Debbie no sabía quién era Rob, que vio en ella el freno de la curiosidad y una actitud provisional de responsabilidad por lo que estaba sucediendo.
—Me envía Raymond. Soy Rob.
—Oh, sí, muy bien —dijo Debbie—. Estaba a punto de llamarle por teléfono. Estamos casi terminando.
Rob miró la hoguera, que parecía densa y medio concluida, y aún con color en viejos tapetes (¿eran eso?), en los que el fuego había desistido ya, y en los bordes rosados de una cortina ennegrecida.

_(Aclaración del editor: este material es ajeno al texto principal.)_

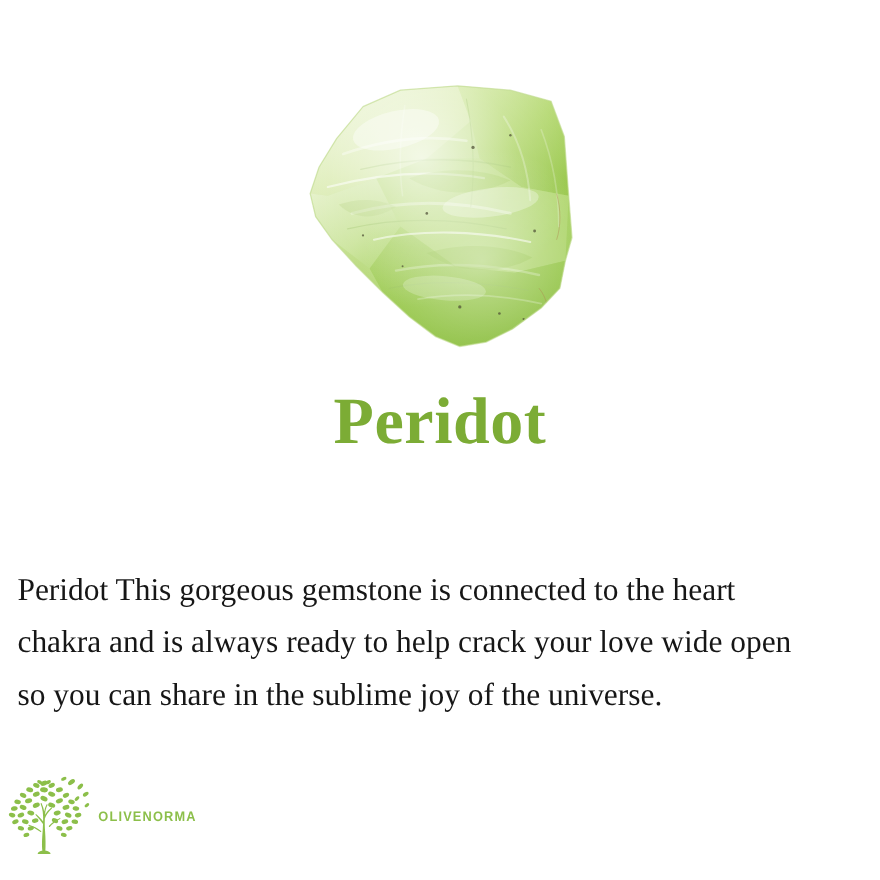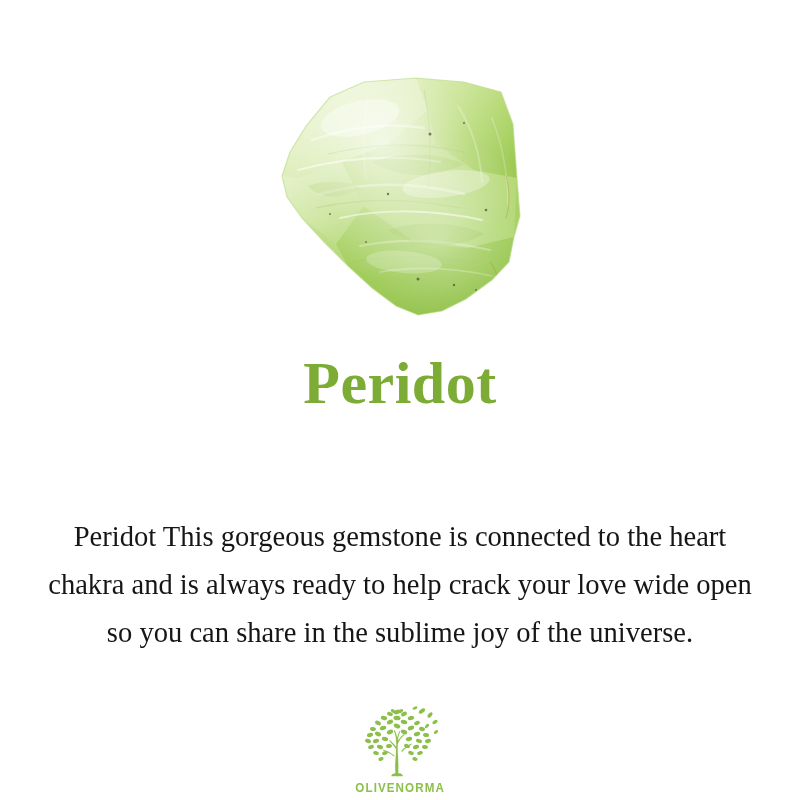--- a/index.html
+++ b/index.html
@@ -75,42 +75,41 @@
     padding: 0 9px;
     color: #8dbe47;
   }
 
   
   .body-copy {
     position: absolute;
     left: 10px;
     top: 496px;
     width: 780px;
-    text-align: center;
     font-family: "Liberation Serif", "DejaVu Serif", serif;
     font-size: 29px;
     line-height: 48px;
     font-weight: 400;
     color: #161616;
   }
   .body-copy .line {
     display: block;
     white-space: nowrap;
     transform: scaleX(0.985);
     transform-origin: center center;
   }
 
   
   .logo {
     position: absolute;
     left: 0;
     top: 686px;
     width: 800px;
     display: flex;
-    flex-direction: column;
+    flex-direction: row;
     align-items: center;
   }
   .logo-mark {
     display: block;
     width: 86px;
     height: 76px;
   }
   .logo-word {
     margin-top: 3px;
     font-family: "Liberation Sans", "DejaVu Sans", sans-serif;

—¿Cuánto tiempo lleva encendida?
—¿Cuánto tiempo lleva, Jack? ¿Desde anteayer?
Pero el chico, al oír esto, corrió en busca de algo más que quemar. Rob disfrazó su ansiedad: cogió un palito del suelo, y empujó unos trocitos de madera sueltos para devolverlos a la fogata. Le asaltó la idea casi absurda de que pudiera haber objetos aún sin quemar en el fondo de la pira. Se imaginó sacándolos con un rastrillo y una excitación y determinación mayores que las que habían causado la quema; ya una historia en sí misma.
—Raymond me ha dicho que han vaciado ya la cámara acorazada.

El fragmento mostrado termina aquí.